New ESRI research discusses requirements for achieving universal healthcare in Ireland
Today, Thursday 16 June, the ESRI published a paper examining the rationale and the requirements for achieving universal healthcare, which the World Health Organisation (WHO) advocates as the most effective means of improving global health. Using a framework developed by the WHO to monitor the achievement of a universal system, the paper found that the model of Universal Health Insurance (UHI) proposed by the 2011-2016 Government could have increased costs without achieving universality and equitable access. The paper recommends that future policy should aim to move towards universality while building in a cost-effective way from the existing Irish system.
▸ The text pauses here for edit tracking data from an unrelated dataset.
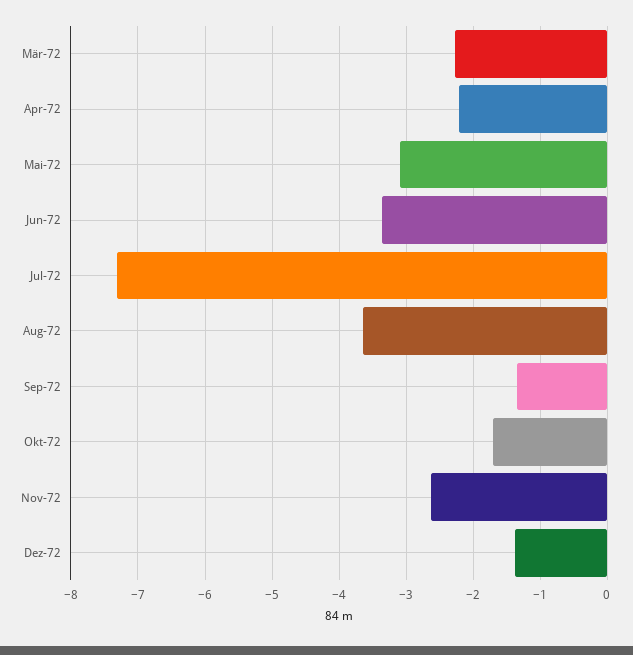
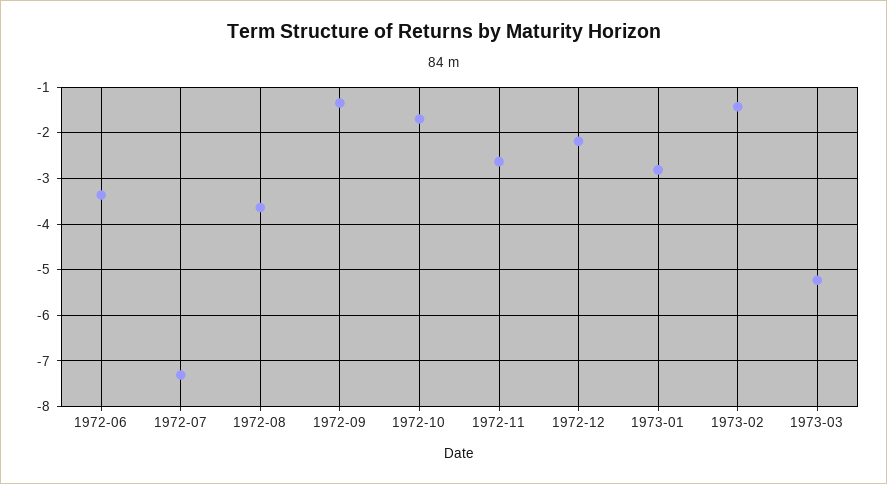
Mär-72: -2.3 -> none
Apr-72: -2.2 -> none
Mai-72: -3.1 -> none
Dez-72: -1.4 -> -2.2
1973-01: none -> -2.8
1973-02: none -> -1.4
1973-03: none -> -5.2

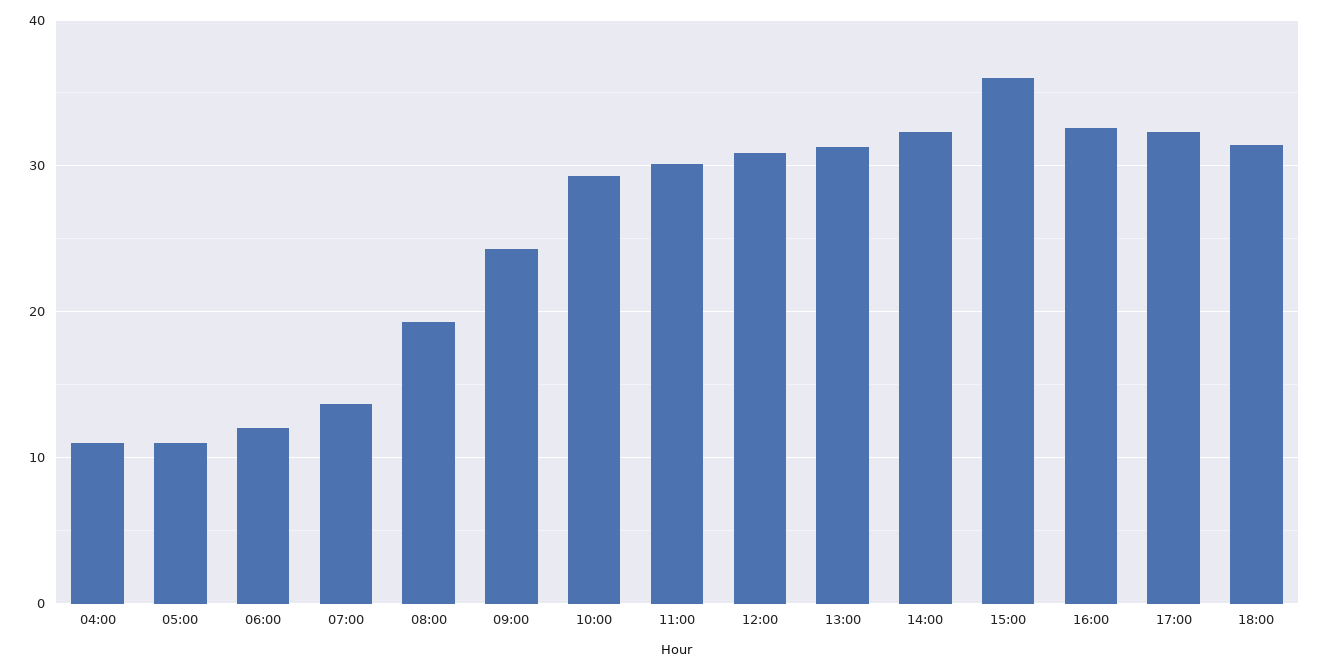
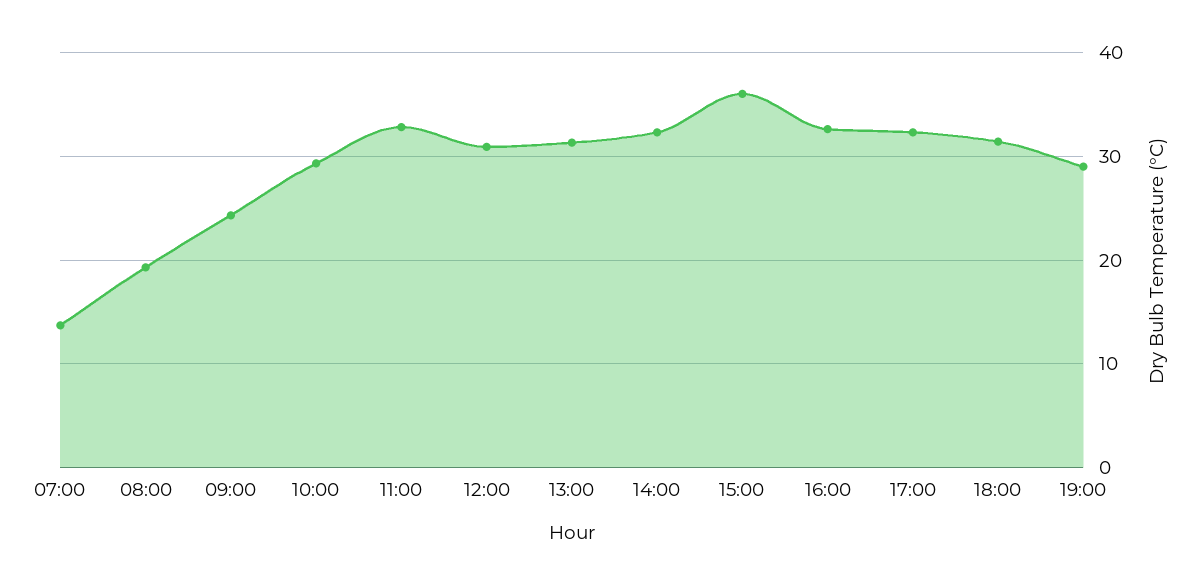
04:00: 11 -> none
05:00: 11 -> none
06:00: 12 -> none
11:00: 30 -> 33
19:00: none -> 29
The objectives of universal healthcare
Universal healthcare systems aim to remove financial barriers to accessing care by creating a pre-paid pooled fund or funds, whether by taxation, social insurance or, less commonly, with a central role for private health insurers. The financing mechanism is secondary to the objective of universality. The extent of universal coverage depends on the proportion of necessary services that are financed from the fund; the breadth of population coverage; and the extent of out-of-pocket payment to access necessary healthcare.
Universality and the 2014 model of UHI
While full population coverage was envisaged in the UHI model proposed in the 2014 White Paper, there was uncertainty about the services and costs to be covered by the insured standard package and about the level of out-of-pocket charges, thereby undermining the universality of the proposed model.
Potential routes to universal healthcare
While developing a comprehensive roadmap to universality was beyond the scope of this paper, it discusses some potential routes to advance towards universality. Within primary care, universality could be advanced by extending the present tax-financed system. Within hospital care, universality could be advanced by either a new public purchaser of hospital care or by introducing compulsory private insurance for elective hospital care. Such a system should be designed to ensure payment according to ability to pay and Government control of insurers’ margins and other costs.
Commenting on the paper, Dr Maev-Ann Wren, an author of the paper stated, “Any proposed reform should be subject to rigorous cost-benefit analysis, which would assess the costs of the system change relative to the potential gains in health outcomes, equity and system efficiency; and relative to alternative pathways to universality.”